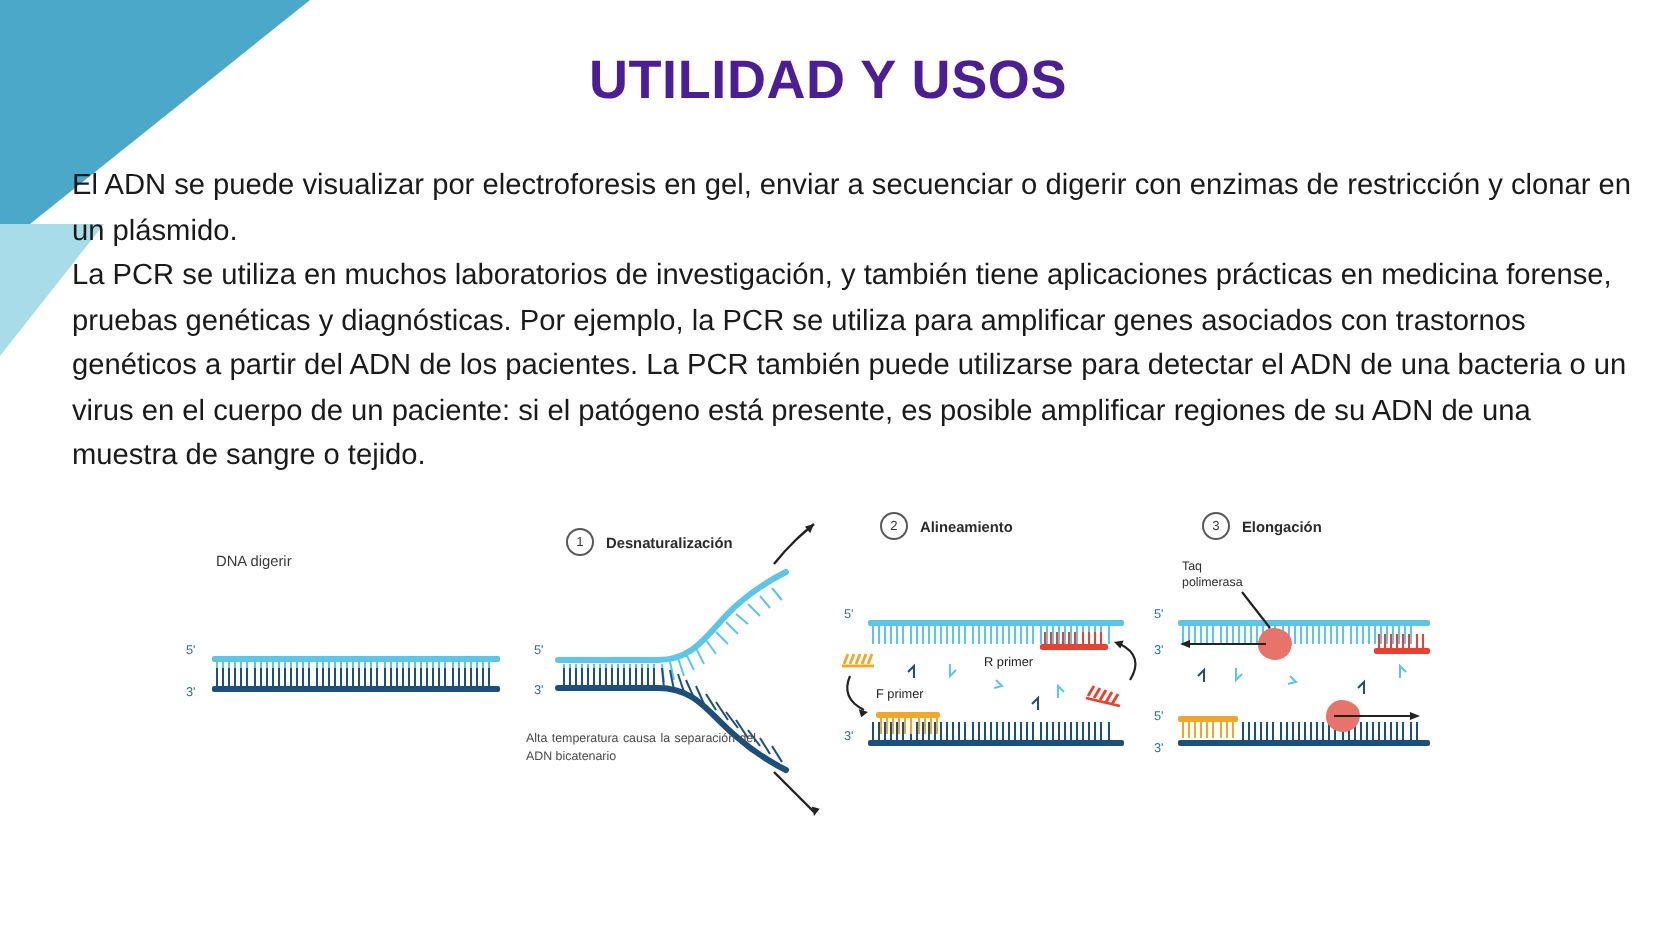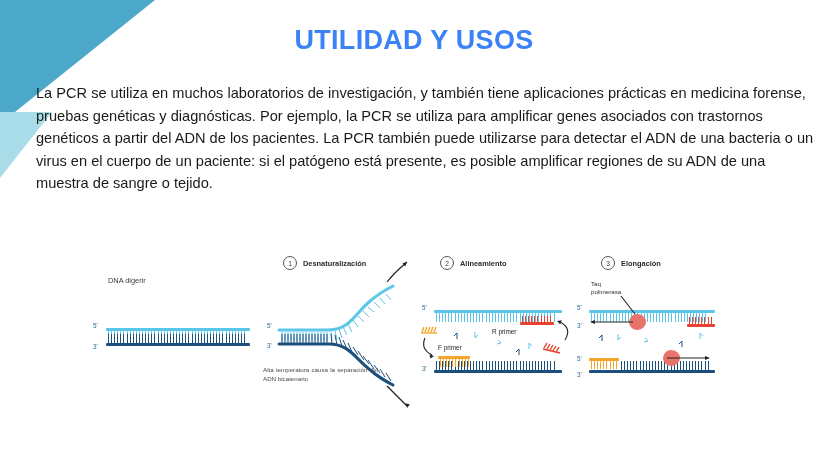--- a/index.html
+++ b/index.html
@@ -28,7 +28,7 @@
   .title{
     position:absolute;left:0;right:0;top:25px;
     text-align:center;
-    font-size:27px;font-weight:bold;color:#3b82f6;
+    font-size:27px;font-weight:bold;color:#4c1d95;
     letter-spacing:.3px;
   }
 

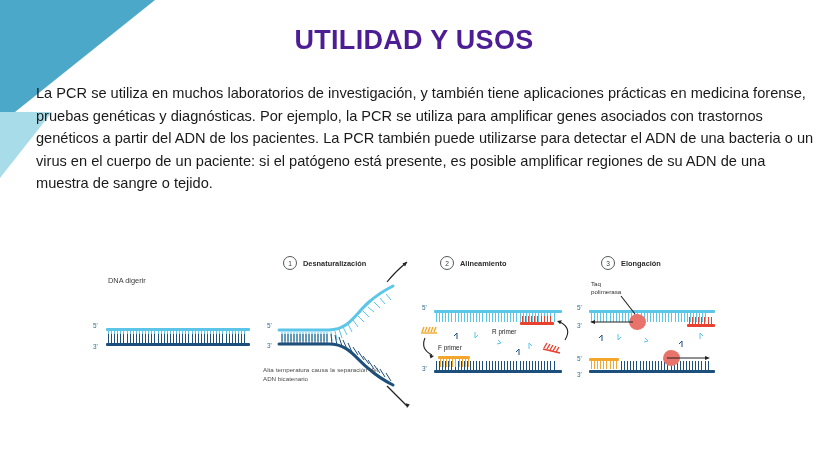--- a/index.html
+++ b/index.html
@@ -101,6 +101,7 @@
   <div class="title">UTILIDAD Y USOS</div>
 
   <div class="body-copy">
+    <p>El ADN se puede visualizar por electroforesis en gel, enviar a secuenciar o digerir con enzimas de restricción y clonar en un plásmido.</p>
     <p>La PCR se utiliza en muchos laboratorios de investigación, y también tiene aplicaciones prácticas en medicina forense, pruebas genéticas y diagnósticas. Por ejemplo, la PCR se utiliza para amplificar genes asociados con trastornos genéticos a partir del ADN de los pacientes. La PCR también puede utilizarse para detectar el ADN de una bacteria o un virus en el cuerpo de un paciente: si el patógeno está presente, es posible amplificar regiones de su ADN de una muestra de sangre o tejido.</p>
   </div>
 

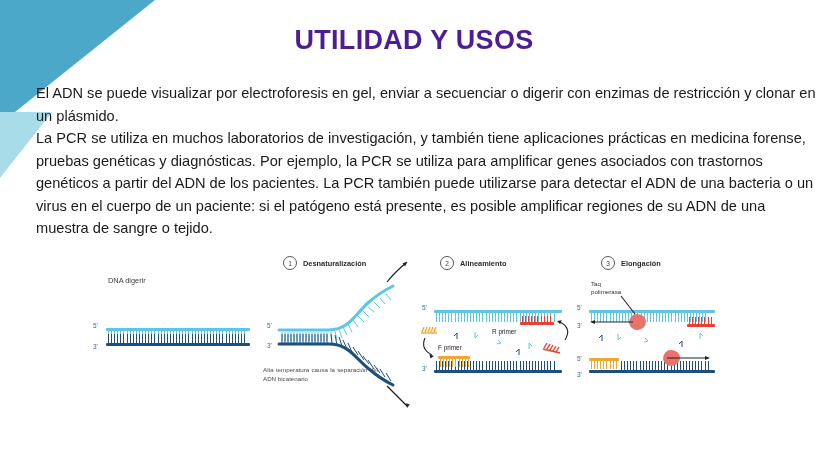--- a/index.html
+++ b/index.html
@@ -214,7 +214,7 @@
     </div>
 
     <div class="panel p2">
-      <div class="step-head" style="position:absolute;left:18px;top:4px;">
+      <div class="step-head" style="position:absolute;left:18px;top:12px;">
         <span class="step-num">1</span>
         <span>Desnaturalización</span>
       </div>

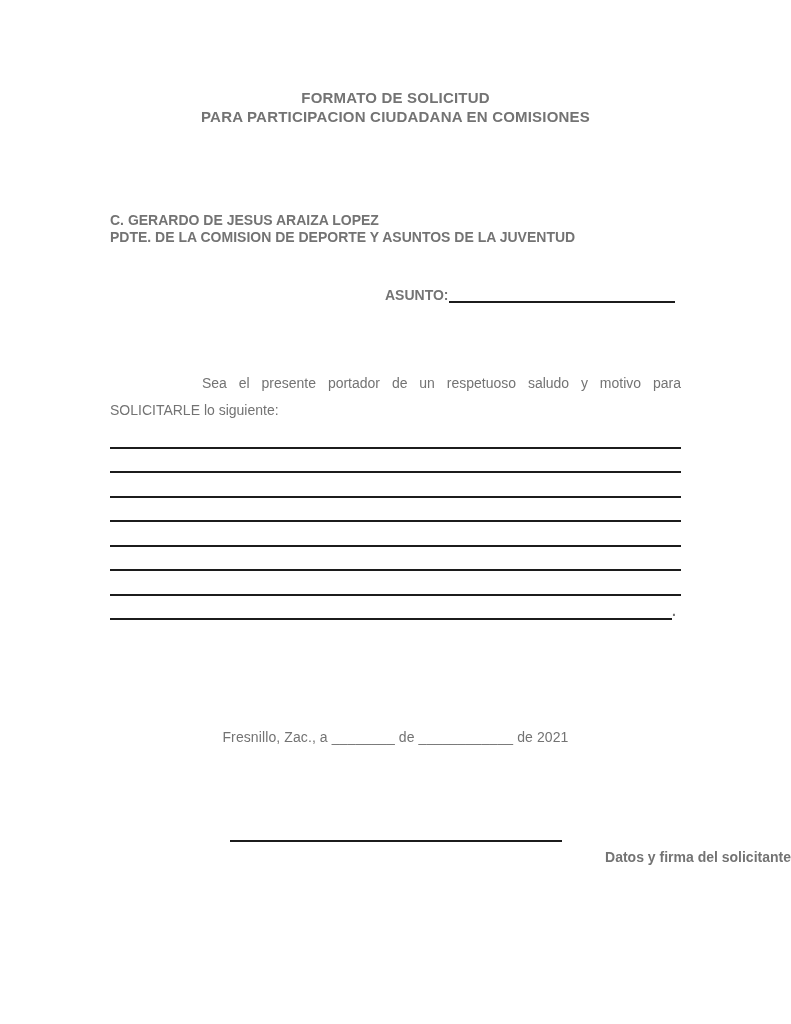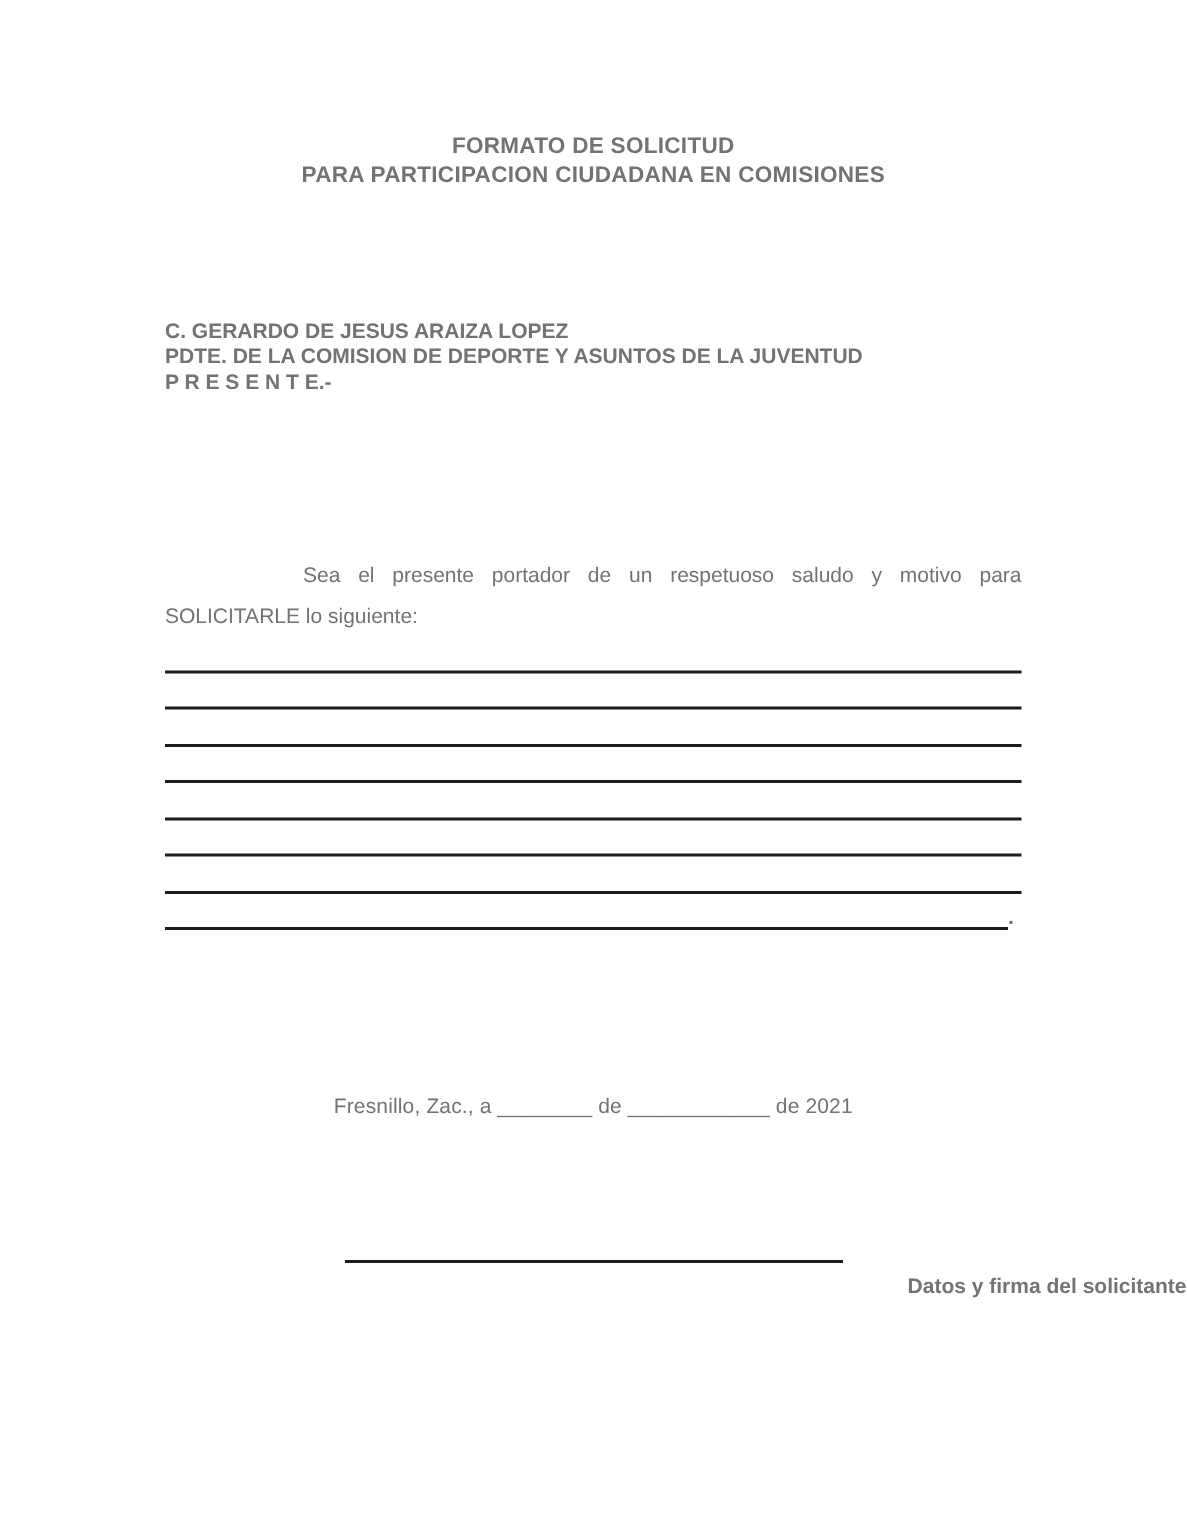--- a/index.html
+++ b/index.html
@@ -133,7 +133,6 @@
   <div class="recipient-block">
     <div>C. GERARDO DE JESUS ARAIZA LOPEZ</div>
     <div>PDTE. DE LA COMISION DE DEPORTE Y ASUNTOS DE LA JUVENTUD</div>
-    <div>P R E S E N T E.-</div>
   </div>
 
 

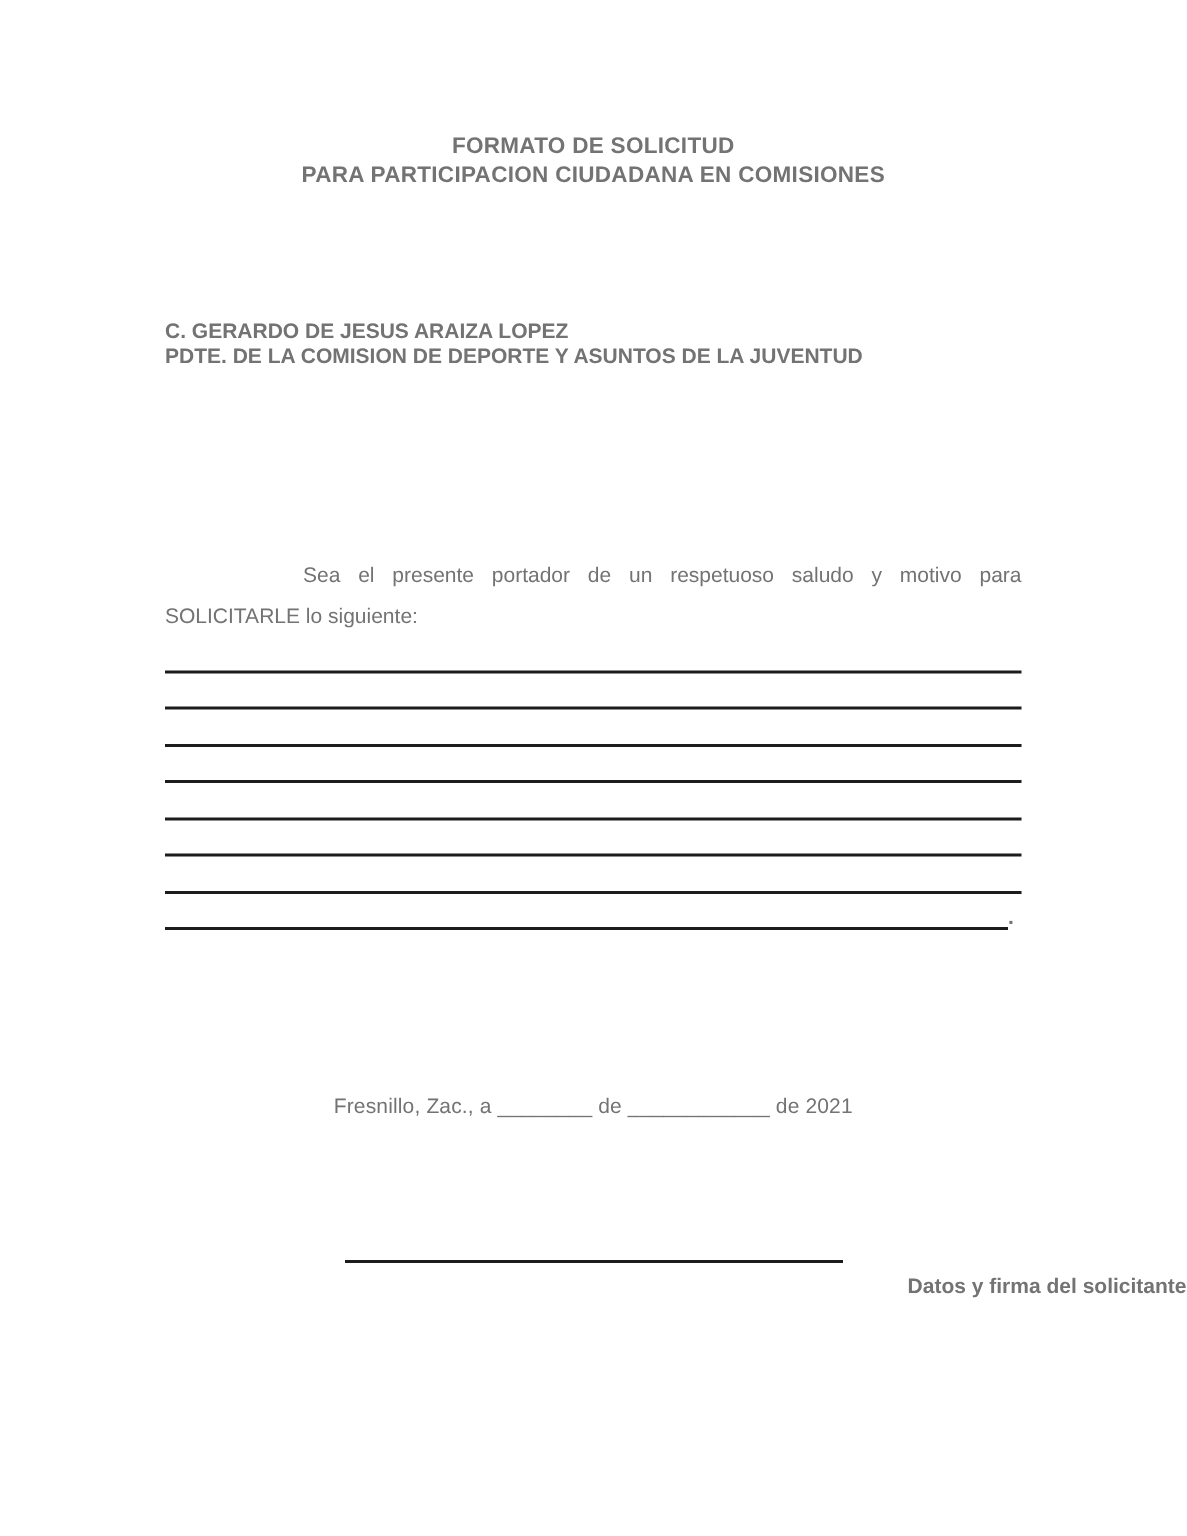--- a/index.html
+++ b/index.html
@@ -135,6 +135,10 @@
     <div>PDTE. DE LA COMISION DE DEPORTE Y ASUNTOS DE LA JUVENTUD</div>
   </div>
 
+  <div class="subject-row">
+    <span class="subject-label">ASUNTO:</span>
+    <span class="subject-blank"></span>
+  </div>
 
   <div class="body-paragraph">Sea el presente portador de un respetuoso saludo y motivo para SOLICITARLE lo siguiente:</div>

====

**What to work on**: Aside from the pictures, repeat the listing exactly.

**Written answer**:
--- a/index.html
+++ b/index.html
@@ -28,7 +28,7 @@
   .title{
     position:absolute;left:0;right:0;top:25px;
     text-align:center;
-    font-size:27px;font-weight:bold;color:#3b82f6;
+    font-size:27px;font-weight:bold;color:#4c1d95;
     letter-spacing:.3px;
   }
 

--- a/index.html
+++ b/index.html
@@ -101,6 +101,7 @@
   <div class="title">UTILIDAD Y USOS</div>
 
   <div class="body-copy">
+    <p>El ADN se puede visualizar por electroforesis en gel, enviar a secuenciar o digerir con enzimas de restricción y clonar en un plásmido.</p>
     <p>La PCR se utiliza en muchos laboratorios de investigación, y también tiene aplicaciones prácticas en medicina forense, pruebas genéticas y diagnósticas. Por ejemplo, la PCR se utiliza para amplificar genes asociados con trastornos genéticos a partir del ADN de los pacientes. La PCR también puede utilizarse para detectar el ADN de una bacteria o un virus en el cuerpo de un paciente: si el patógeno está presente, es posible amplificar regiones de su ADN de una muestra de sangre o tejido.</p>
   </div>
 

--- a/index.html
+++ b/index.html
@@ -214,7 +214,7 @@
     </div>
 
     <div class="panel p2">
-      <div class="step-head" style="position:absolute;left:18px;top:4px;">
+      <div class="step-head" style="position:absolute;left:18px;top:12px;">
         <span class="step-num">1</span>
         <span>Desnaturalización</span>
       </div>

--- a/index.html
+++ b/index.html
@@ -133,7 +133,6 @@
   <div class="recipient-block">
     <div>C. GERARDO DE JESUS ARAIZA LOPEZ</div>
     <div>PDTE. DE LA COMISION DE DEPORTE Y ASUNTOS DE LA JUVENTUD</div>
-    <div>P R E S E N T E.-</div>
   </div>
 
 

--- a/index.html
+++ b/index.html
@@ -135,6 +135,10 @@
     <div>PDTE. DE LA COMISION DE DEPORTE Y ASUNTOS DE LA JUVENTUD</div>
   </div>
 
+  <div class="subject-row">
+    <span class="subject-label">ASUNTO:</span>
+    <span class="subject-blank"></span>
+  </div>
 
   <div class="body-paragraph">Sea el presente portador de un respetuoso saludo y motivo para SOLICITARLE lo siguiente:</div>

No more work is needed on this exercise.